Sen. John McCain’s top campaign aides convened a conference call today to complain of being called “liars.” They pressed the media to scrutinize specific elements of Sen. Barack Obama’s record.

But the call was so rife with simple, often inexplicable misstatements of fact that it may have had the opposite effect: to deepen the perception, dangerous to McCain, that he and his aides have little regard for factual accuracy.

The errors in McCain strategist Steve Schmidt’s charges against Obama and Sen. Joe Biden were particularly notable because they seemed unnecessary. Schmidt repeatedly gilded the lily: He exaggerated the Biden family’s already problematic ties to the credit card industry; Obama’s embarrassing relationship with a 1960s radical; and an Obama supporter’s over-the-top attack on Sarah Palin when — in each case — the truth would have been damaging enough.

A brief summary of the untruths: Schmidt said Biden’s son was a lobbyist for the credit card and banking industry; the truth is Hunter Biden works for MBNA, but was never a lobbyist. Schmidt said Obama adviser Robert Wexler called Alaska Gov. Sarah Palin a “Nazi sympathizer,” the truth is Wexler called former GOP presidential candidate Patrick J. Buchanan a “Nazi sympathizer,” and said Palin supported him in 2000 — which appears to be untrue.

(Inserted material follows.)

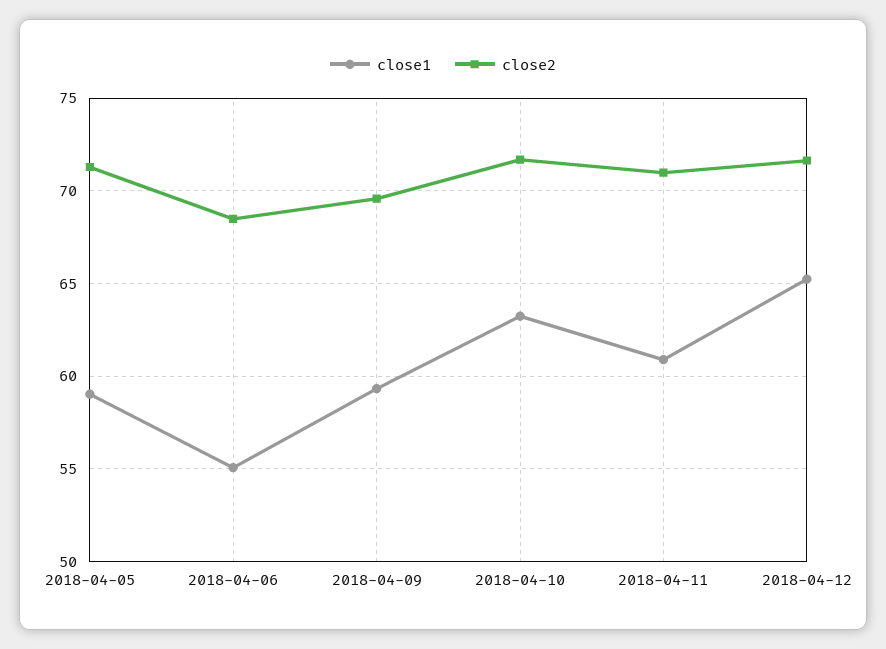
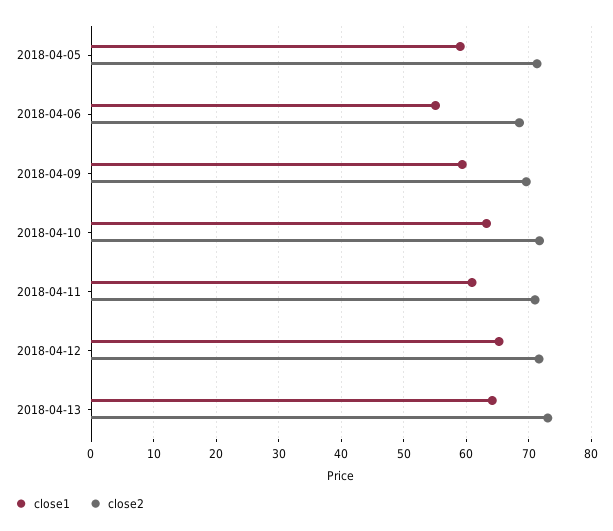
close1, 2018-04-13: none -> 64
close2, 2018-04-13: none -> 73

Schmidt said “Obama began his political career in its early stages raising money at [former Weatherman William] Ayers’ house”; the truth is that Ayers did host a campaign event for Obama at his home when Obama first ran for the Illinois state senate, but it was not a fund-raiser, and Ayers “did not contribute money to Obama’s first campaign, according to Illinois records.”

One McCain aide, Michael Goldfarb, said Politico was “quibbling with ridiculously small details when the basic things are completely right.”

The problem is, Schmidt’s transgressions might be forgivable if they didn’t fit so neatly into the McCain campaign’s apparently compulsive inability to be honest and forthcoming with the facts.

The real kicker: when Smith contacted the McCain campaign spokesman Brian Rogers, to comment on all of Schmidt’s false information, what was the response?

“You are in the tank,” he e-mailed.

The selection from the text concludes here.